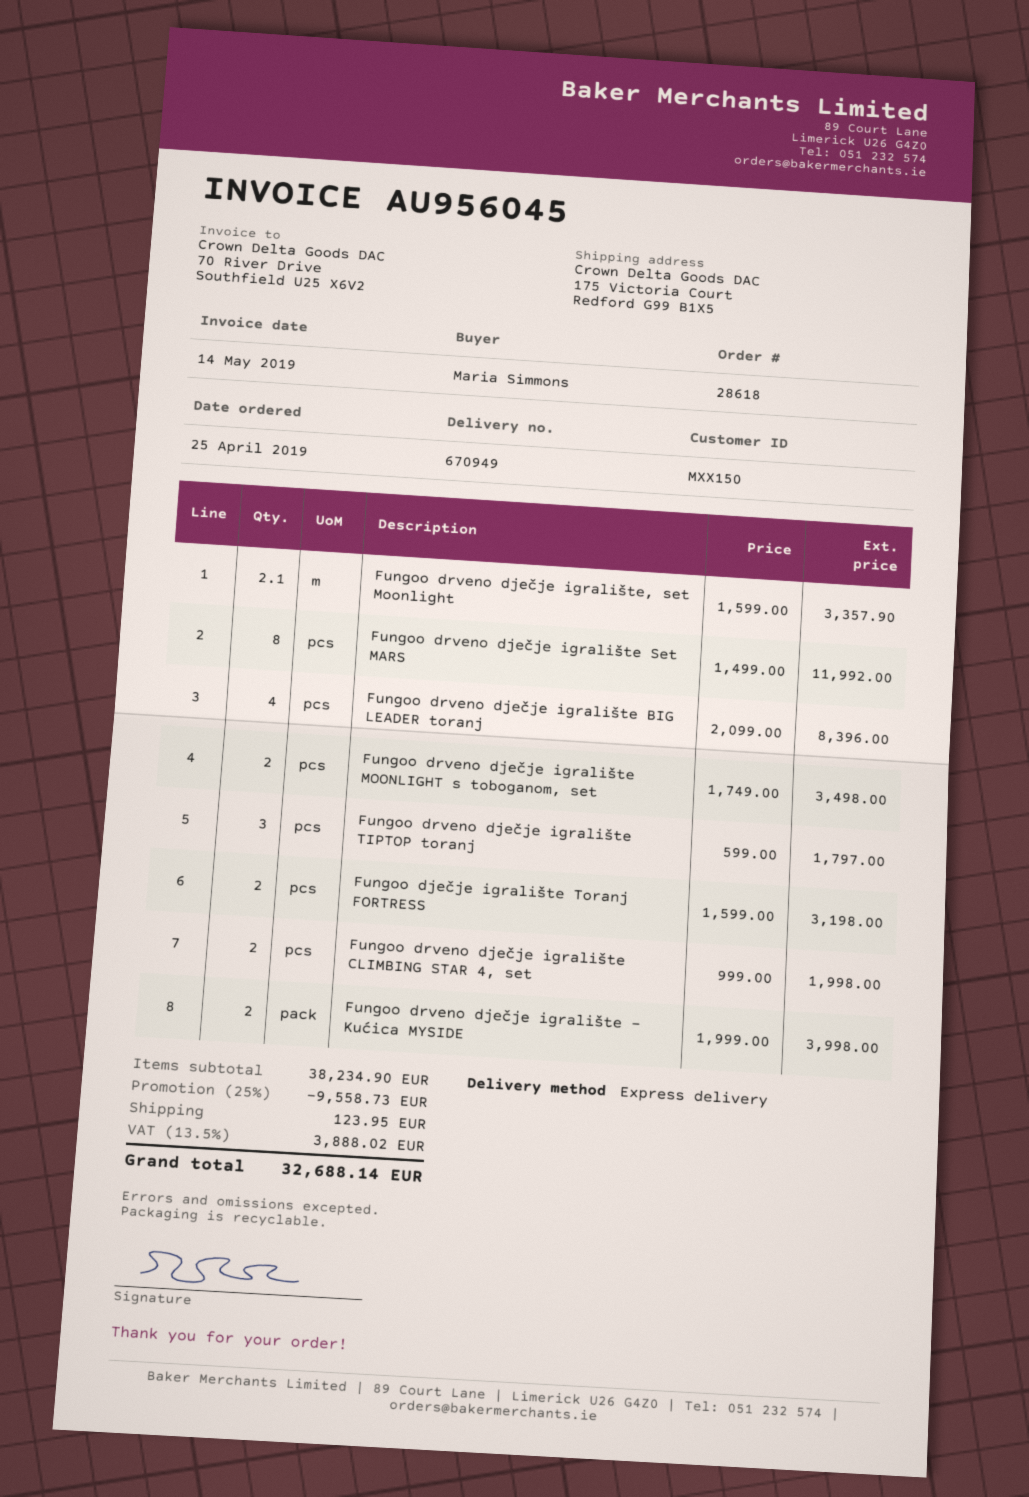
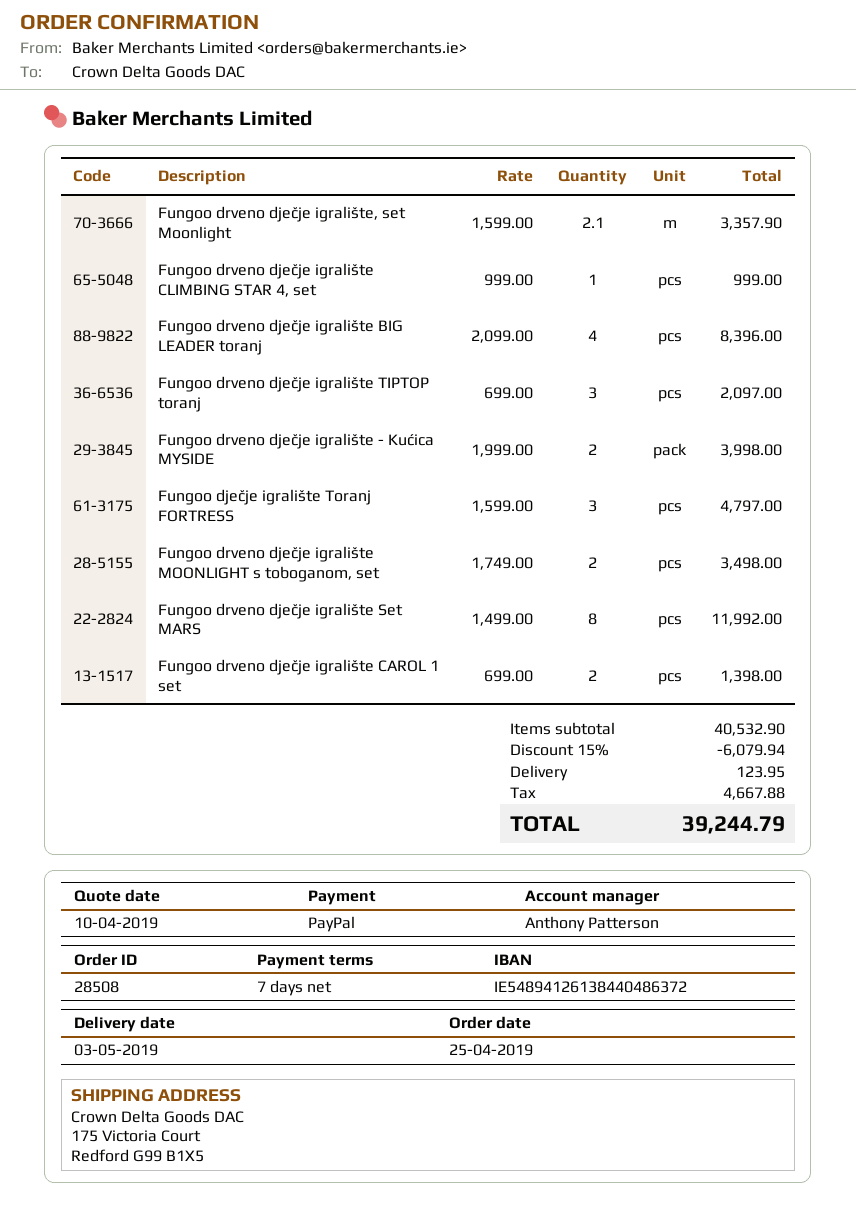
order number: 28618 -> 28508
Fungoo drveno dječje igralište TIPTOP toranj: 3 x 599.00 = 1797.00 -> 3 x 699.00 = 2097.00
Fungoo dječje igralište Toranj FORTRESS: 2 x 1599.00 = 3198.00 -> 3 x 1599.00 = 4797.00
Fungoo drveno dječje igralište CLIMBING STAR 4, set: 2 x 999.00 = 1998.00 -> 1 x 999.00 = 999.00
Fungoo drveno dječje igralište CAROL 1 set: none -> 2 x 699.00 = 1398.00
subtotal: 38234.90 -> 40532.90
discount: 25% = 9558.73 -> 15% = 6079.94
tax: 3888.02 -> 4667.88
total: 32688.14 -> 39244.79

# # # # #

What this task involves: For each line of the entries that includes "dječje", show that line.

Solution:
Fungoo drveno dječje igralište TIPTOP toranj: 3 x 599.00 = 1797.00 -> 3 x 699.00 = 2097.00
Fungoo dječje igralište Toranj FORTRESS: 2 x 1599.00 = 3198.00 -> 3 x 1599.00 = 4797.00
Fungoo drveno dječje igralište CLIMBING STAR 4, set: 2 x 999.00 = 1998.00 -> 1 x 999.00 = 999.00
Fungoo drveno dječje igralište CAROL 1 set: none -> 2 x 699.00 = 1398.00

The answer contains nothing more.